Aprendí a desconfiar de los que dicen defender los
Derechos Humanos pero lo hacen desde el odio, porque ninguna misión
fundamentada en el odio puede resultar beneficiosa al género humano.
Aprendí que los pueblos son los verdaderos protagonistas
de la vida de las naciones y de los cambios sanadores que éstas necesitan. Urge
entonces, no tanto que las personas consideradas importantes se hablen unas a
las otras, sino que todos nos esforcemos por llevar directamente a nuestros
conciudadanos, mensajes constructivos que los ayuden a crecer en valores y a
vivir en dignidad.
Aprendí la importancia de que tanto el pueblo cubano como
el resto del mundo comprendamos de una vez y para siempre, que los cubanos
somos tan hijos de Dios como el resto de la familia humana. Que los cubanos
fuimos creados por Dios, libres, capacitados para pensar con cerebro propio y
aptos para la democracia y la libertad. Que tenemos derecho no a migajas o a
los pocos derechos mutilados que el régimen de Fidel Castro nos concede, sino a
todos los derechos y libertades inherentes a la condición humana. Que los
cubanos tenemos Derecho a todos los Derechos.
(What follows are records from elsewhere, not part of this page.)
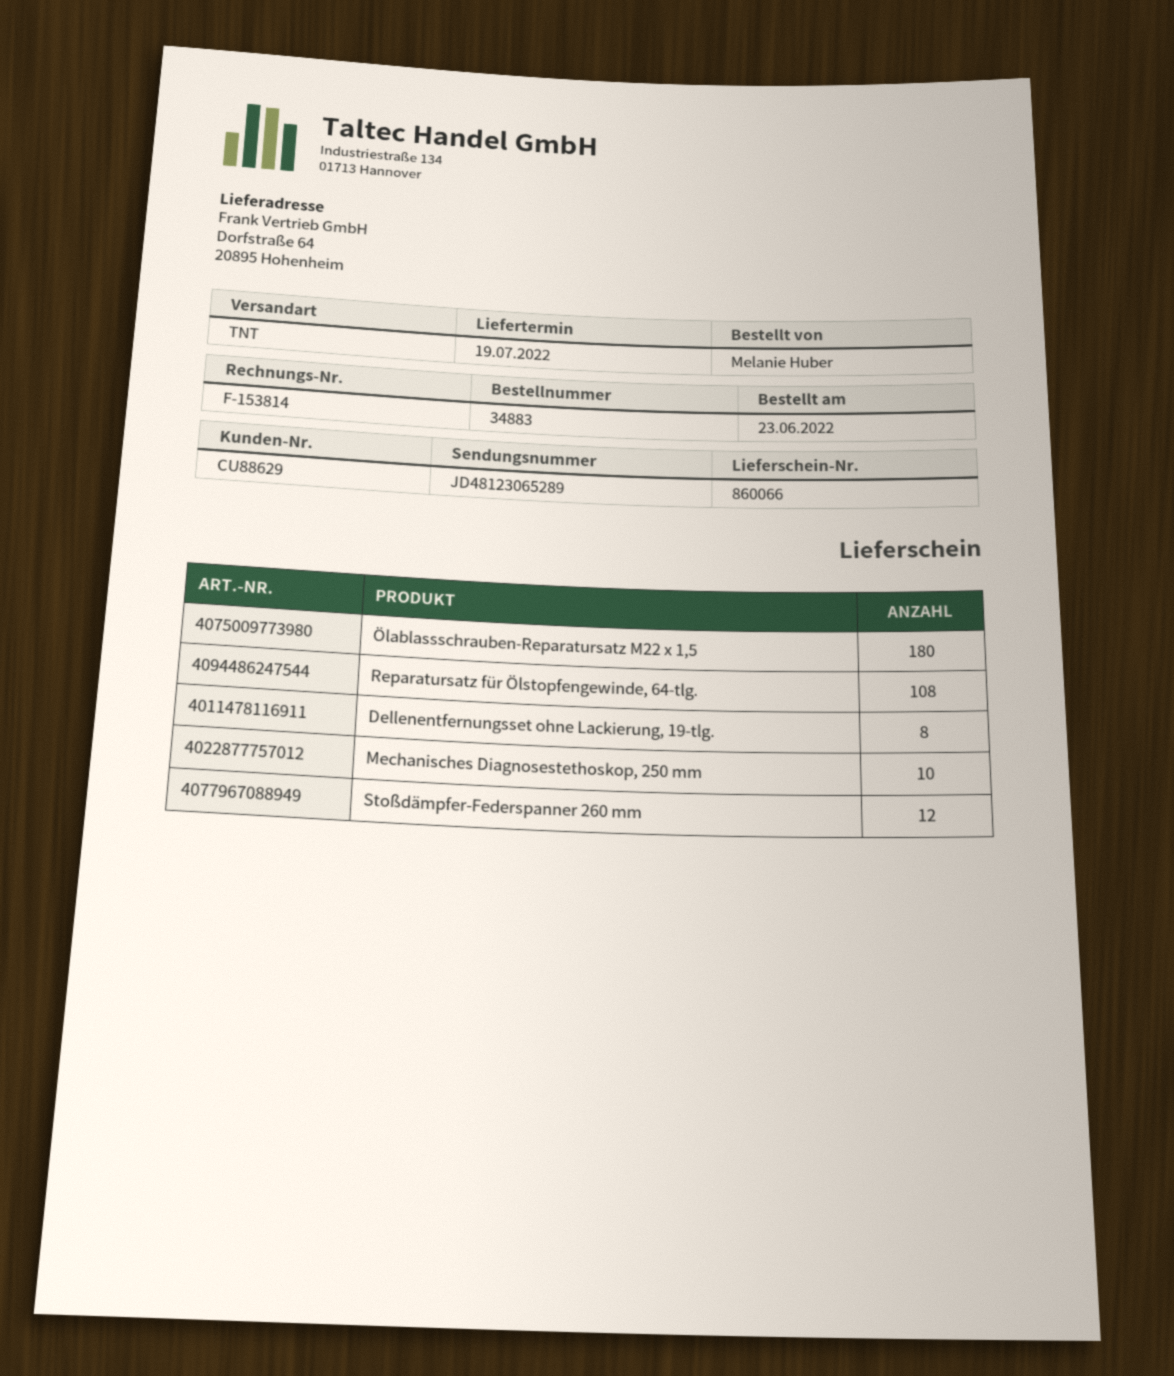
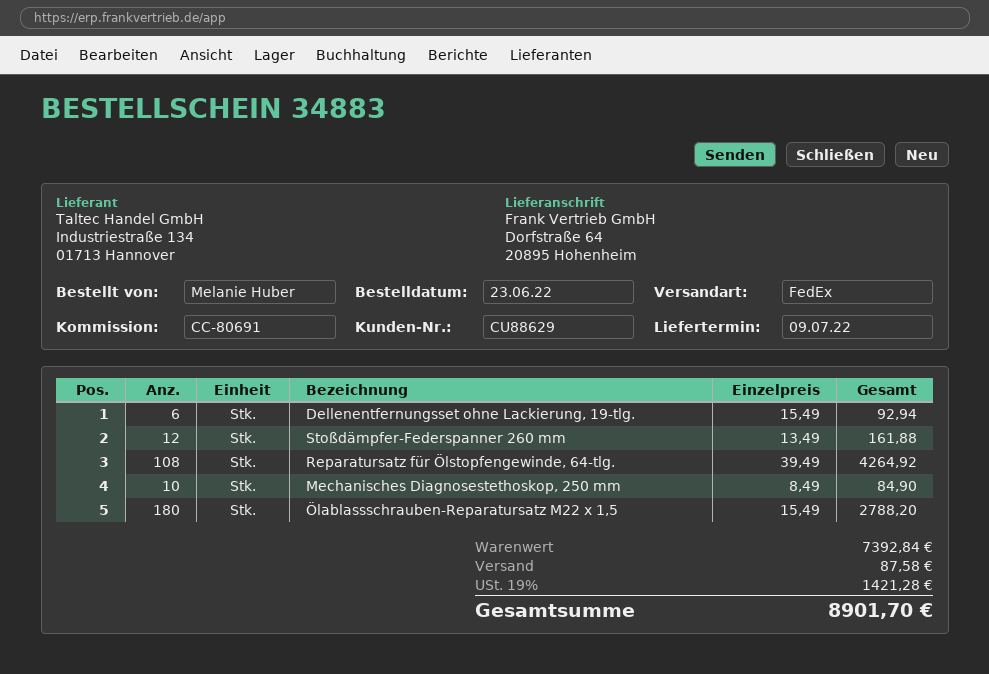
delivery date: 2022-07-19 -> 2022-07-09
shipping method: TNT -> FedEx
Dellenentfernungsset ohne Lackierung, 19-tlg.: 8 -> 6

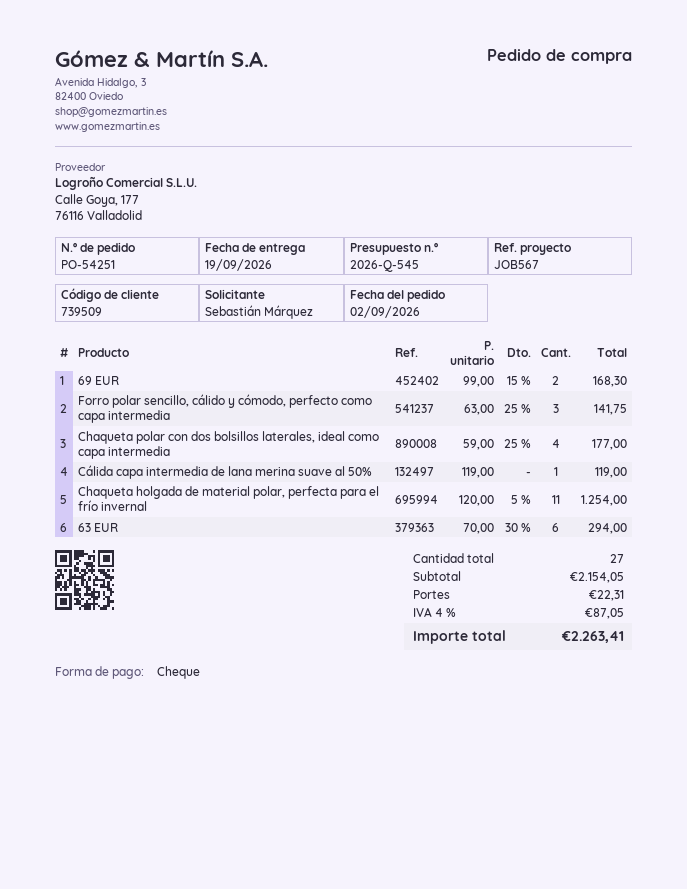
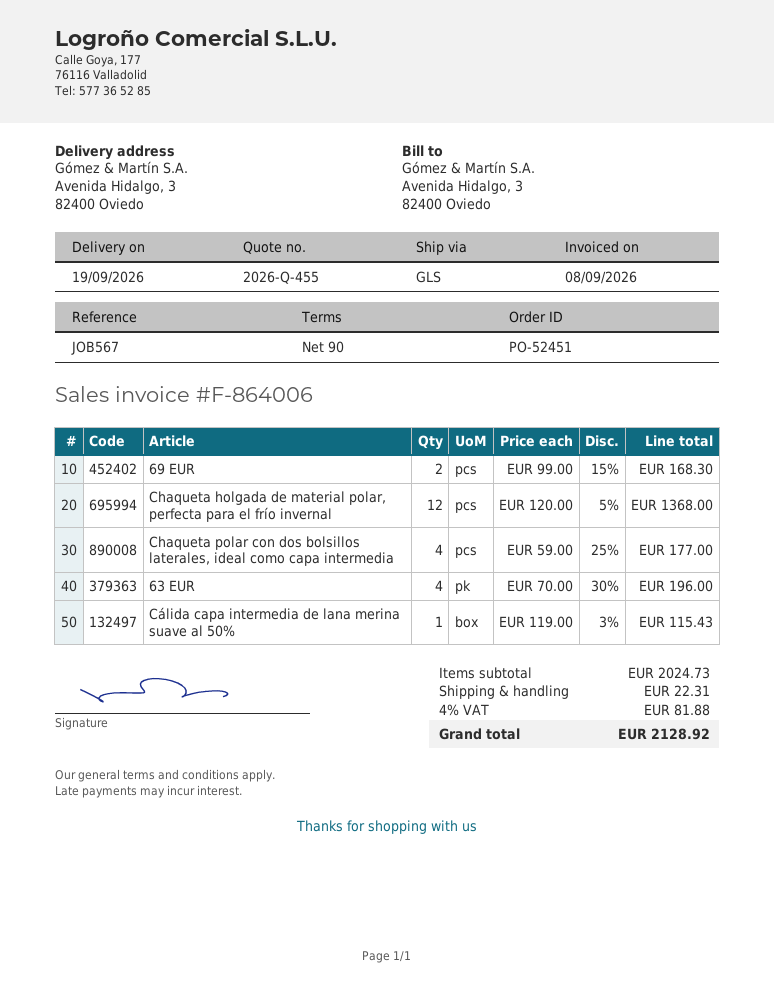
quote number: 2026-Q-545 -> 2026-Q-455
order number: PO-54251 -> PO-52451
Forro polar sencillo, cálido y cómodo, perfecto como capa intermedia: 3 x 63.00 - 25% = 141.75 -> none
Cálida capa intermedia de lana merina suave al 50%: 1 x 119.00 = 119.00 -> 1 x 119.00 - 3% = 115.43
Chaqueta holgada de material polar, perfecta para el frío invernal: 11 x 120.00 - 5% = 1254.00 -> 12 x 120.00 - 5% = 1368.00
63 EUR: 6 x 70.00 - 30% = 294.00 -> 4 x 70.00 - 30% = 196.00
subtotal: 2154.05 -> 2024.73
tax: 4% = 87.05 -> 4% = 81.88
total: 2263.41 -> 2128.92

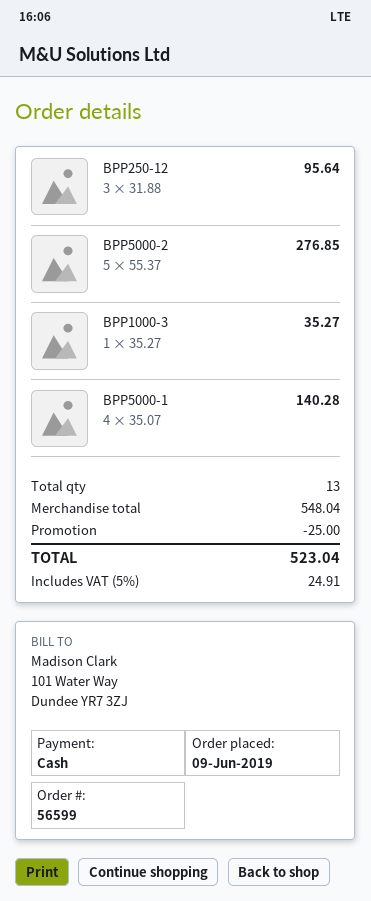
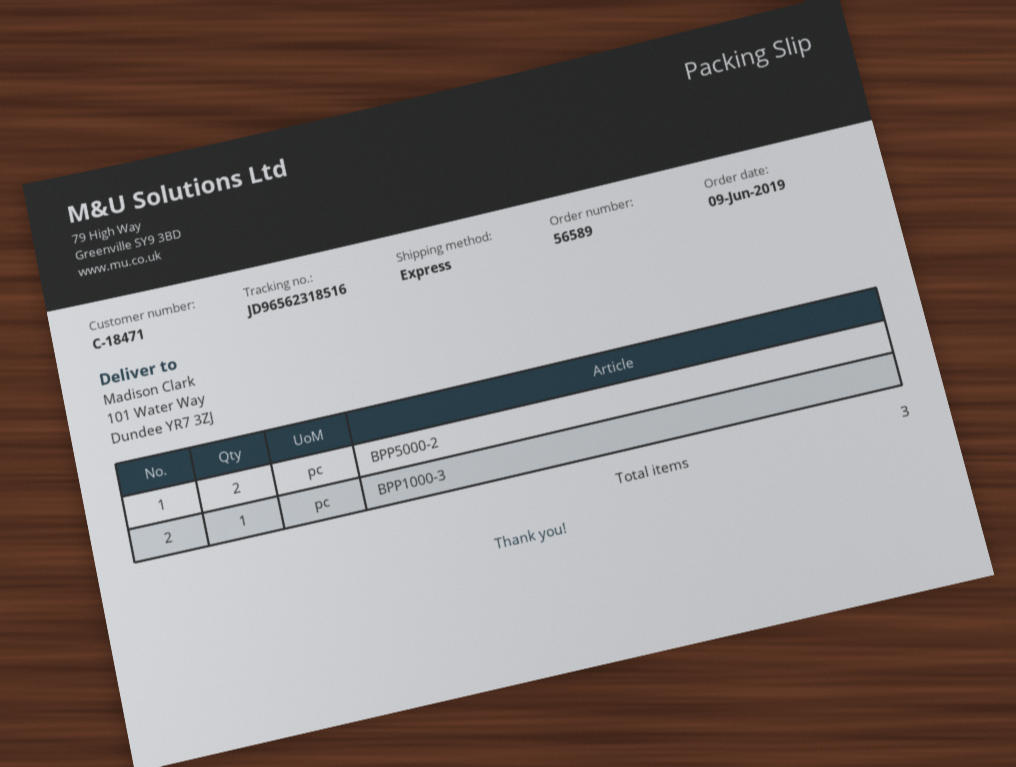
order number: 56599 -> 56589
BPP250-12: 3 -> none
BPP5000-2: 5 -> 2
BPP5000-1: 4 -> none
total quantity: 13 -> 3

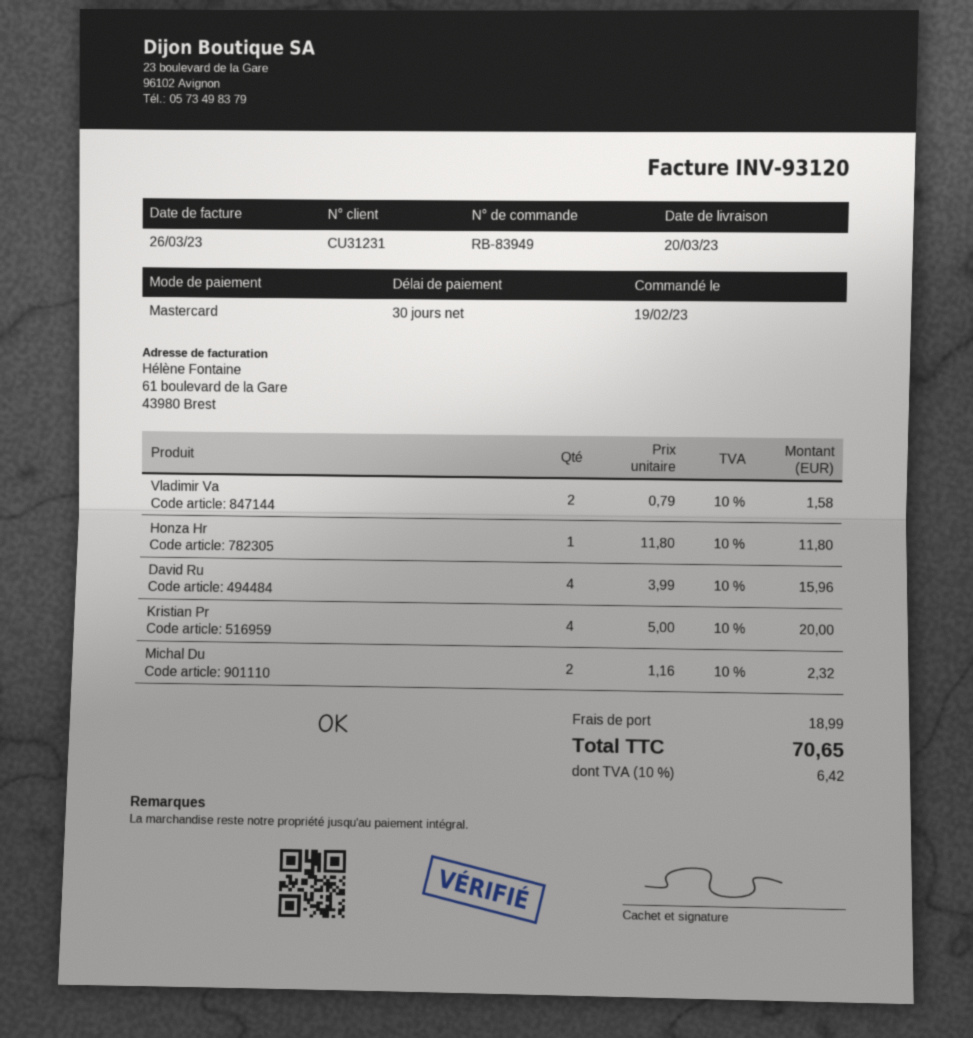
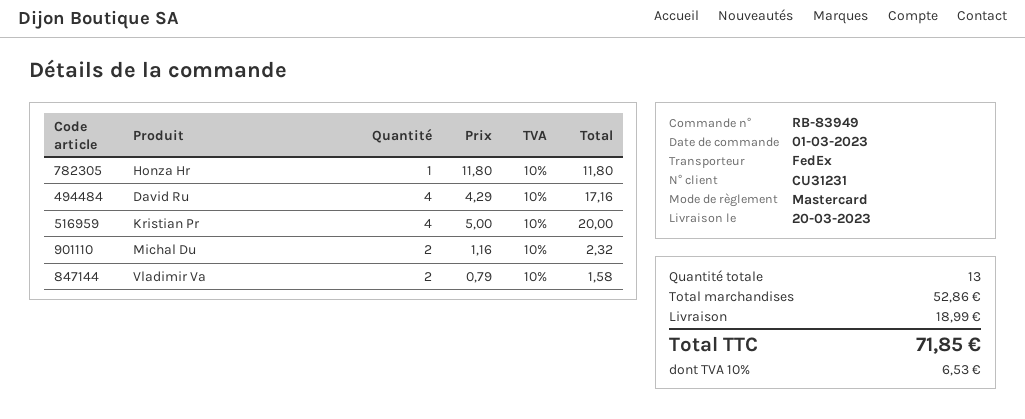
order date: 2023-02-19 -> 2023-03-01
David Ru: 4 x 3.99 = 15.96 -> 4 x 4.29 = 17.16
tax: 10% = 6.42 -> 10% = 6.53
total: 70.65 -> 71.85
Yo vengo de una tierra cautiva. Me duele el dolor de mi
Patria pero he transformado este dolor
en voluntad para continuar luchando y trabajando por mi último proyecto de
vida, el que ajeno a toda política, está cimentado en la defensa de los tres
pilares fundamentales de las sociedades civilizadas, la Familia, la Libertad y
los Derechos Humanos y la Doctrina del Amor. Porque estoy convencida de que
este universo en que vivimos necesita no tanto de acciones heroicas
excepcionales, sino de que todos nos esforcemos en pos de legar a nuestros
descendientes un mundo más habitable. Es posible que en el difícil camino de
esta lucha, el desaliento se apodere de nosotros y sintamos que no vale la pena
sacrificarnos para mejorar a un mundo contaminado por tantas miserias. Es
posible que nos desanimemos al sentir que nuestros sacrificios son como gotas
de agua en el mar. Por eso quiero finalizar esta intervención con unas
memorables palabras de la Madre Teresa de Calcuta, palabras que mis amigos que
han asistido a mis conferencias, conocen con cuánta devoción las hago mías,
siempre y sobre todo cuando me domina el desaliento; y que les aconsejo a todos
ustedes que adopten como propias. La hoy Beata Teresa de Calcuta utilizó estas
palabras para responder a un interlocutor escéptico que cuestionaba el
“limitado” alcance que la maravillosa obra de las Misioneras de la Caridad
tenía en un mundo tan lleno de miserias y dolores:
“Sí, es cierto - dijo la Madre Teresa-, es posible que lo
que hacemos sea sólo como una gota de agua en el mar; a veces lo sentimos así,
a veces sentimos que lo que hacemos es tan solo una gota en el mar, pero vamos
a continuar con nuestra misión, porque el mundo sería menos habitable si
faltara nuestra obra, así como el mar sería menos mar si le faltara una gota”.